Tibayan Frederick A, Rodriguez Filiberto, Zasio Mary K, Bailey Lynn, Liang David, Daughters George T, Langer Frank, Ingels Neil B, Miller D Craig
Department of Cardiovascular and Thoracic Surgery, Stanford University School of Medicine, Stanford, CA 94305-5247, USA.
Circulation. 2003 Sep 9;108 Suppl 1:II116-21. doi: 10.1161/01.cir.0000087940.17524.8a.
Better understanding of the precise 3-dimensional geometric changes of the mitral valvular-ventricular complex in chronic ischemic mitral regurgitation (CIMR) is needed in order to devise better surgical repair techniques. We hypothesized that changes after inferior myocardial infarction would be different in hearts that developed CIMR compared with those that did not.
Twenty-four sheep underwent coronary snare and marker placement (annulus, papillary muscles, and anterior and posterior leaflets). After 8 days, cinefluoroscopy provided 3-dimensional marker data, and snare occlusion of obtuse marginal branches created inferior myocardial infarction, including the posterior papillary muscle. After 7 weeks, the 16 surviving animals were studied again and grouped by mitral regurgitation grade (>or= 2+, n=10 versus <or= 1+, n=6). End-systolic mitral annulus dimensions, components of papillary muscle and leaflet displacement, were calculated. After inferior myocardial infarction, total displacement of the posterior papillary muscle from the midseptal annulus ("saddle horn") was greater in CIMR(+) animals: 6.5+/-3.2 versus 3.1+/-2.7 (P=0.02), with the posterior papillary muscle moving more laterally (6.8+/-3.4 versus 2.5+/-3.5 mm, P=0.01). Increase in mitral annular septal-lateral diameter was greater in animals with CIMR (4.9+/-2.7 versus 2.3+/-2.0, P=0.02), and apical displacement of the posterior leaflet (PL) margin was also greater in the CIMR(+) group (1.7+/-1.0 versus 0.3+/-0.5, P=0.01).

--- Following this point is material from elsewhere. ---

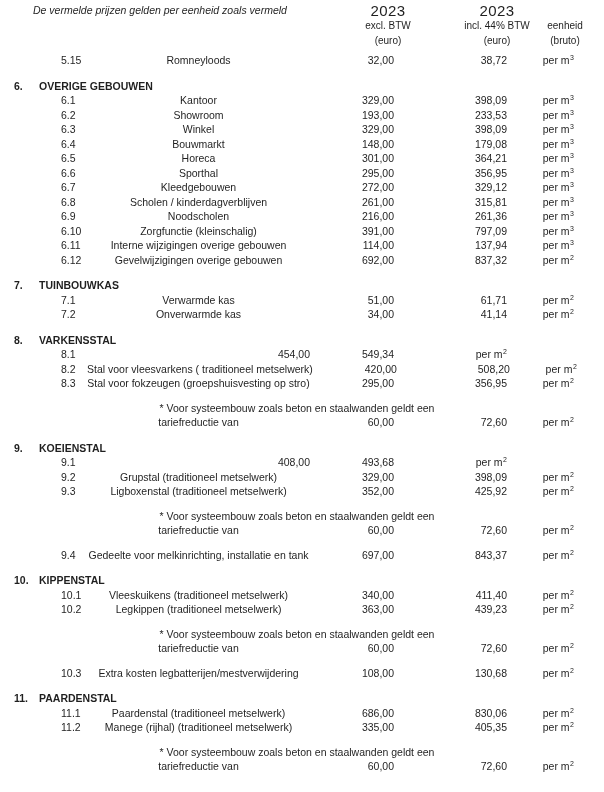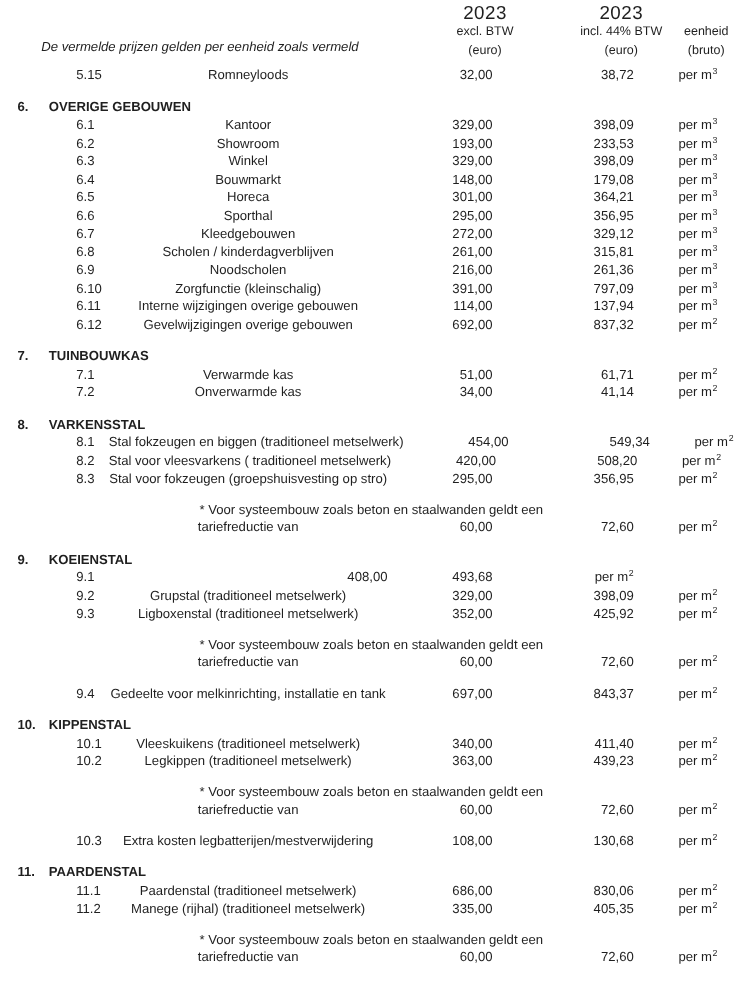"De vermelde prijzen gelden per" .intro { top: 32px -> 4px }
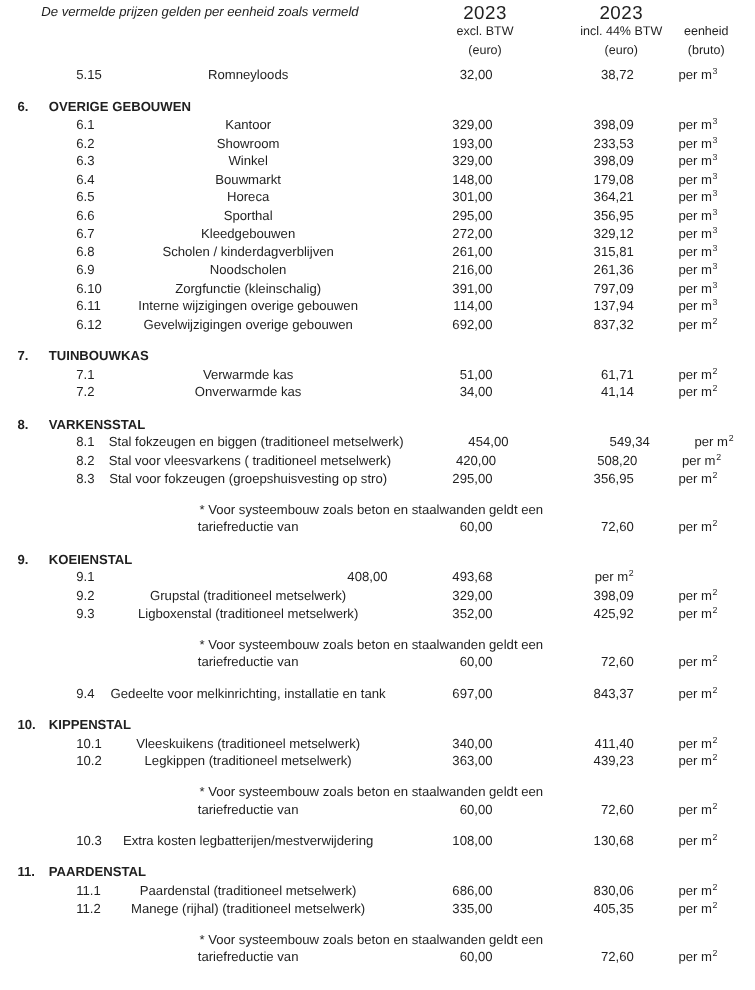"Stal fokzeugen en biggen (traditioneel" span.cell { html: <span>Stal fokzeugen en biggen (traditioneel metselwerk)</span> -> none }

The CIMR(+) group had greater septal-lateral annular dilatation, lateral posterior papillary muscle displacement, and apical PL restriction, indicating that these associated geometric alterations may be important in the pathogenesis of CIMR. Treatment of CIMR should address both annular septal-lateral dilatation and lateral displacement of the posterior papillary muscle.
为了设计出更好的手术修复技术,需要更深入地了解慢性缺血性二尖瓣反流(CIMR)中二尖瓣 - 心室复合体精确的三维几何变化。我们假设,与未发生CIMR的心脏相比,下壁心肌梗死后发生CIMR的心脏变化会有所不同。
24只绵羊接受冠状动脉圈套器放置及标记物植入(瓣环、乳头肌以及前后叶)。8天后,通过荧光透视成像获取三维标记物数据,然后用圈套器闭塞钝缘支造成下壁心肌梗死,包括后乳头肌。7周后,对存活的16只动物再次进行研究,并根据二尖瓣反流程度分组(反流≥2 +,n = 10;反流≤1 +,n = 6)。计算收缩末期二尖瓣瓣环尺寸、乳头肌各组成部分及瓣叶移位情况。下壁心肌梗死后,CIMR(+)组动物后乳头肌从中隔瓣环(“鞍角”)的总移位更大:分别为6.5±3.2与3.1±2.7(P = 0.02),后乳头肌向外侧移位更多(分别为6.8±3.4与2.5±3.5 mm,P = 0.01)。CIMR组动物二尖瓣瓣环中隔 - 外侧直径增加更大(分别为4.9±2.7与2.3±2.0,P = 0.02),CIMR(+)组后叶(PL)边缘的心尖移位也更大(分别为1.7±1.0与0.3±0.5,P = 0.01)。
CIMR(+)组有更大的中隔 - 外侧瓣环扩张、后乳头肌向外侧移位以及后叶心尖受限,表明这些相关的几何改变可能在CIMR的发病机制中起重要作用。CIMR的治疗应同时解决瓣环中隔 - 外侧扩张和后乳头肌向外侧移位的问题。